**WORK REQUEST:**
The required output is the exact run of lines in the listing below from the line holding "text: Downloads ->" through the line holding "margin-left: 8px ->", with no pictures.

DATASET EXTRACT START

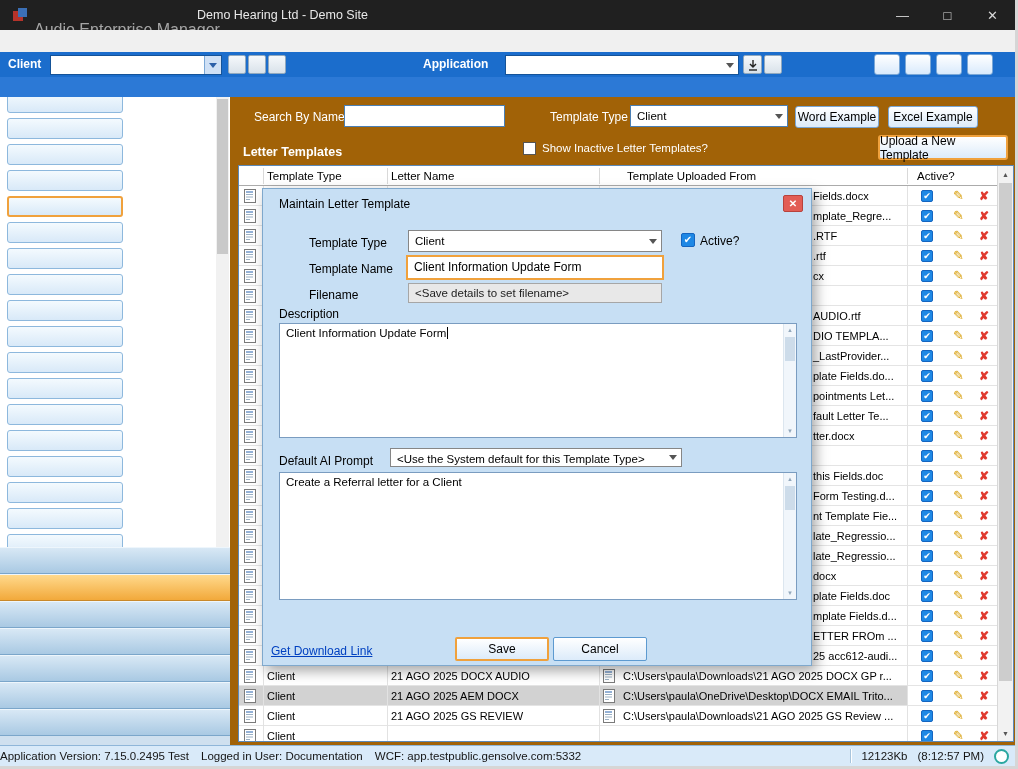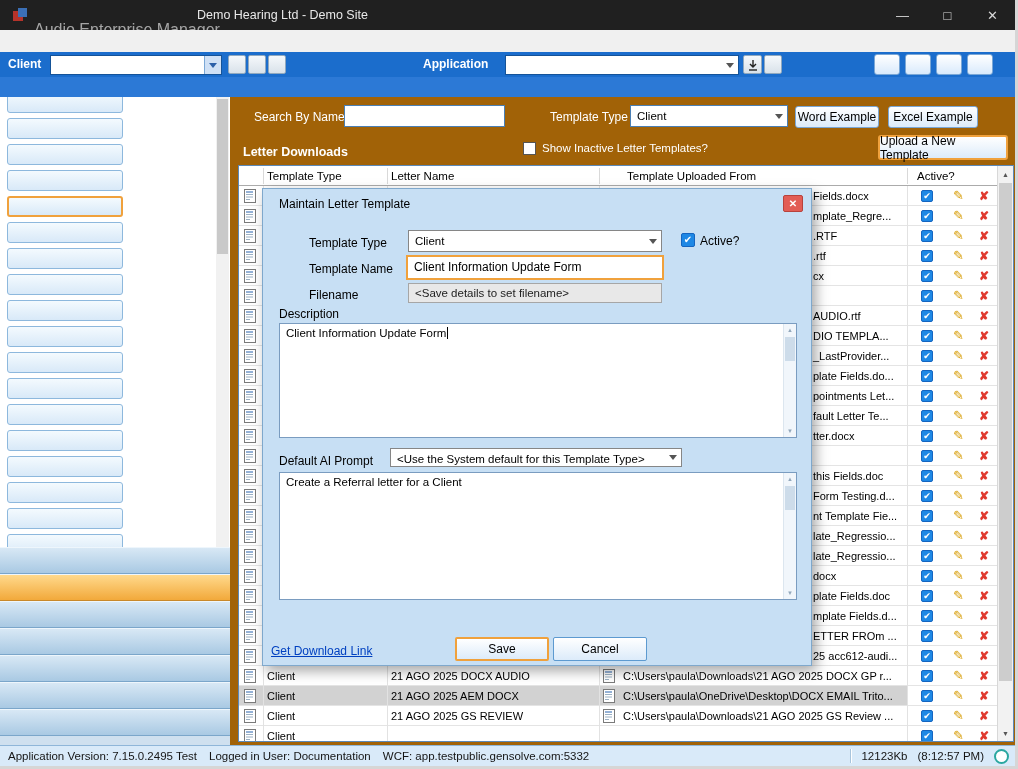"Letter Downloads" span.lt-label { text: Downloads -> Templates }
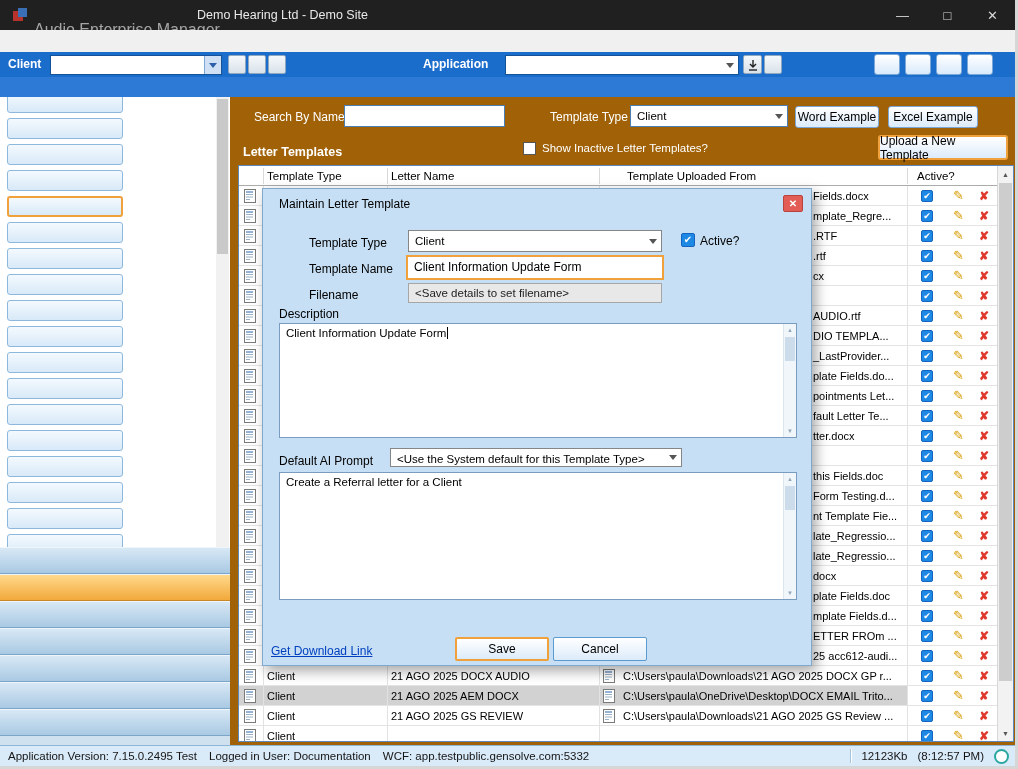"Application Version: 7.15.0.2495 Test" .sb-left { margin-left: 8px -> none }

DATASET EXTRACT END
DATASET EXTRACT START

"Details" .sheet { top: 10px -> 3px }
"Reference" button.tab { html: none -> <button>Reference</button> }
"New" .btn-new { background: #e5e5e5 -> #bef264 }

DATASET EXTRACT END

**WRITTEN ANSWER:**
"Letter Downloads" span.lt-label { text: Downloads -> Templates }
"Application Version: 7.15.0.2495 Test" .sb-left { margin-left: 8px -> none }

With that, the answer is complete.